## [Exercise goal]
Search the entries for lines with the string "text" and say how many there are, giving only the number.

** Opening Records for the task block **

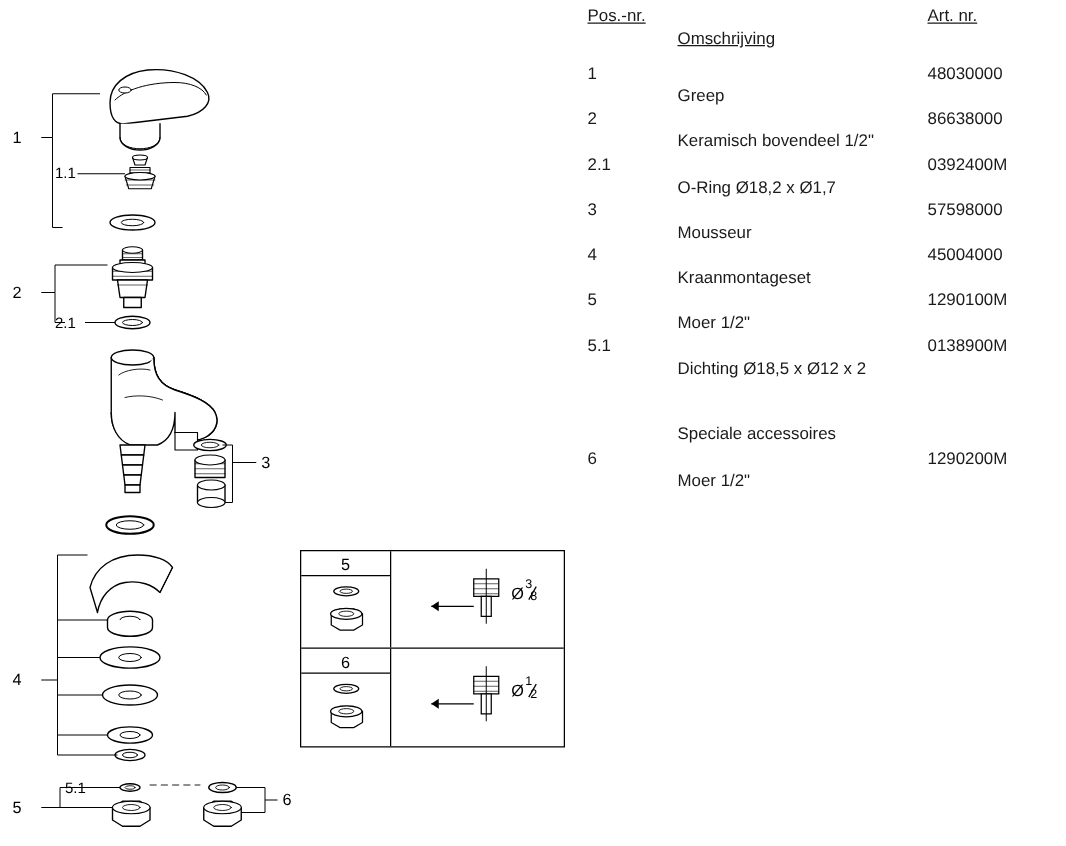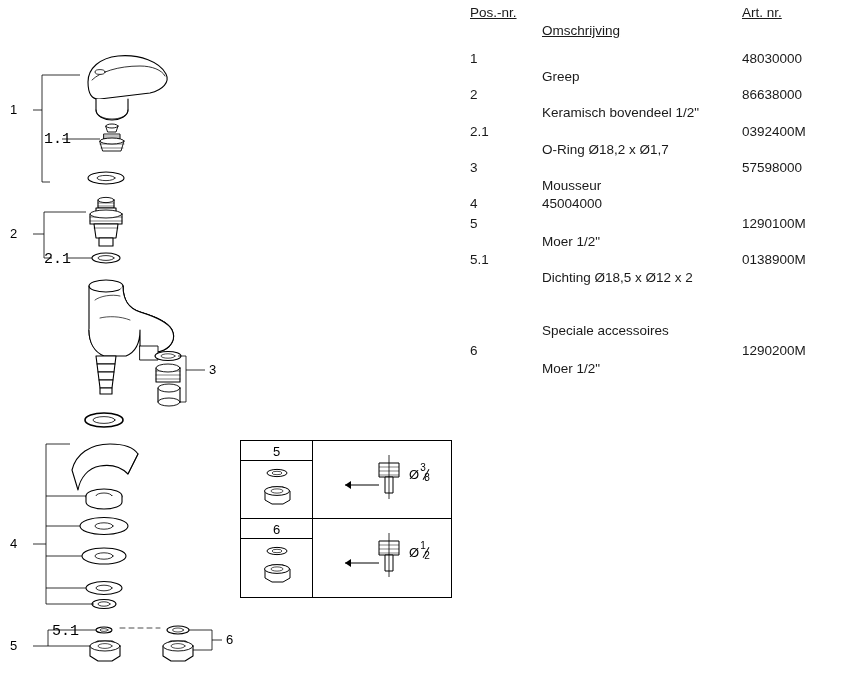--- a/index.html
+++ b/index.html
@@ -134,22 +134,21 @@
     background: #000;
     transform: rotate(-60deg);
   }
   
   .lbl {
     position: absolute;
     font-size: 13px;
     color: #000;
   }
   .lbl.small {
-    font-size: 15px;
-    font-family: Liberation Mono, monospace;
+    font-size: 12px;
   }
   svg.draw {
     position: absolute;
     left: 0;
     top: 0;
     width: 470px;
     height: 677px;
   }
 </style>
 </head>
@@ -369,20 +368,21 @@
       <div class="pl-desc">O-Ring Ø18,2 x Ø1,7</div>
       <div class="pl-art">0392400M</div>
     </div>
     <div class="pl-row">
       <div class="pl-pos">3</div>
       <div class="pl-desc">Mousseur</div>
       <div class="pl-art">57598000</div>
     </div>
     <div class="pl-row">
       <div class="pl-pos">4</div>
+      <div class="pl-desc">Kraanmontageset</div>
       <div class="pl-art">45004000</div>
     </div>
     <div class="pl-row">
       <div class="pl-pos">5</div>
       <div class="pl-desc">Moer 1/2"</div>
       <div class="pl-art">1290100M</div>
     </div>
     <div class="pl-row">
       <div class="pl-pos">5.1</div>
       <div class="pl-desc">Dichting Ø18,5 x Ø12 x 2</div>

** Closing Records for the task block **
** Opening Records for the task block **

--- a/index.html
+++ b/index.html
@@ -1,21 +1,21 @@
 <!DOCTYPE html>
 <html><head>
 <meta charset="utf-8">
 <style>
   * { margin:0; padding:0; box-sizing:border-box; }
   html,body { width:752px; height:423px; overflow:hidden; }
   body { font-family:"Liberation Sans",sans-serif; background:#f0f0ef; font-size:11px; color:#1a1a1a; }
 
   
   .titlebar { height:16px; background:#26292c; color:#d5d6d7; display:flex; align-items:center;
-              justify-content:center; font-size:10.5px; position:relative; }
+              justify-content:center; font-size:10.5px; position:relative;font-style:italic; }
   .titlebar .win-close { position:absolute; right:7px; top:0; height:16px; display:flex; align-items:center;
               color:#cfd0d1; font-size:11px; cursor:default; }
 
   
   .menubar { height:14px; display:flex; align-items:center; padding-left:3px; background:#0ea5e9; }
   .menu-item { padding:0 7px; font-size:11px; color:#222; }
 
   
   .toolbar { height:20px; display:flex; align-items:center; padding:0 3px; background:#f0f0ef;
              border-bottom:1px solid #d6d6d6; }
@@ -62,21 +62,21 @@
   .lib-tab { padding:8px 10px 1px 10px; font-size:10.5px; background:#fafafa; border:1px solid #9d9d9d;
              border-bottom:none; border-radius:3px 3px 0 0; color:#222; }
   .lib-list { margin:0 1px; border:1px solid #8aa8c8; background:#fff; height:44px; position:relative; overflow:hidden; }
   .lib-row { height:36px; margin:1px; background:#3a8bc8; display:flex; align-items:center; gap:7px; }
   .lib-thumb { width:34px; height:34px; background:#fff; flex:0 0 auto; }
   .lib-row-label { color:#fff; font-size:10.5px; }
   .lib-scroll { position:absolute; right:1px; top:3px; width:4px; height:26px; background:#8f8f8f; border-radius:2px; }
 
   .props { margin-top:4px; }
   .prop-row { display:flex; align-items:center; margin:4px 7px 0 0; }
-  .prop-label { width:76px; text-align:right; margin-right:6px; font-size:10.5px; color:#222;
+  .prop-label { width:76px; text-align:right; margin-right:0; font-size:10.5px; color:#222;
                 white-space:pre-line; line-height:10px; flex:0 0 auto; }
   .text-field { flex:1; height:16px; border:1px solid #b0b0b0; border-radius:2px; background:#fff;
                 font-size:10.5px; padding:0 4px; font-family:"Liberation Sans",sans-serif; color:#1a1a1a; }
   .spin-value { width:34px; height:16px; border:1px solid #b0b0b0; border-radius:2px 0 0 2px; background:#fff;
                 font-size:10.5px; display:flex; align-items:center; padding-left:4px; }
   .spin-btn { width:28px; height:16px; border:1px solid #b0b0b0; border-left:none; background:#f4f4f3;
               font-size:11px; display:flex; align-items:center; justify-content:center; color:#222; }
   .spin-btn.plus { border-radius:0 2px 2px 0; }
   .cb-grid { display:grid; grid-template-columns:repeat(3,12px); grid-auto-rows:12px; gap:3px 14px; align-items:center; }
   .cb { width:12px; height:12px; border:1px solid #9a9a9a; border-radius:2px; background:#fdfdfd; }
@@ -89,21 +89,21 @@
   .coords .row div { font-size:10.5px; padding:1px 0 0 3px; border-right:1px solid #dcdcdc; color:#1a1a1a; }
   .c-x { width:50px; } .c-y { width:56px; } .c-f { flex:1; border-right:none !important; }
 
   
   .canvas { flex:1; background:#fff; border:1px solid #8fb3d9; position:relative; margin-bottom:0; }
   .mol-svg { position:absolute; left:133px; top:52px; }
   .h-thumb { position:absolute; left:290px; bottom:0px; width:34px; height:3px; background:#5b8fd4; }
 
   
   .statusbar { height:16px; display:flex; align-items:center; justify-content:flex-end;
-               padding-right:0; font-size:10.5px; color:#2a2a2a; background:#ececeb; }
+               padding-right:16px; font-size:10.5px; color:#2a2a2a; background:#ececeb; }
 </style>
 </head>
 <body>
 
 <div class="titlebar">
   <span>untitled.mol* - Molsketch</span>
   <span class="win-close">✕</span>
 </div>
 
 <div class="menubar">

** Closing Records for the task block **

## [Exercise answer]
3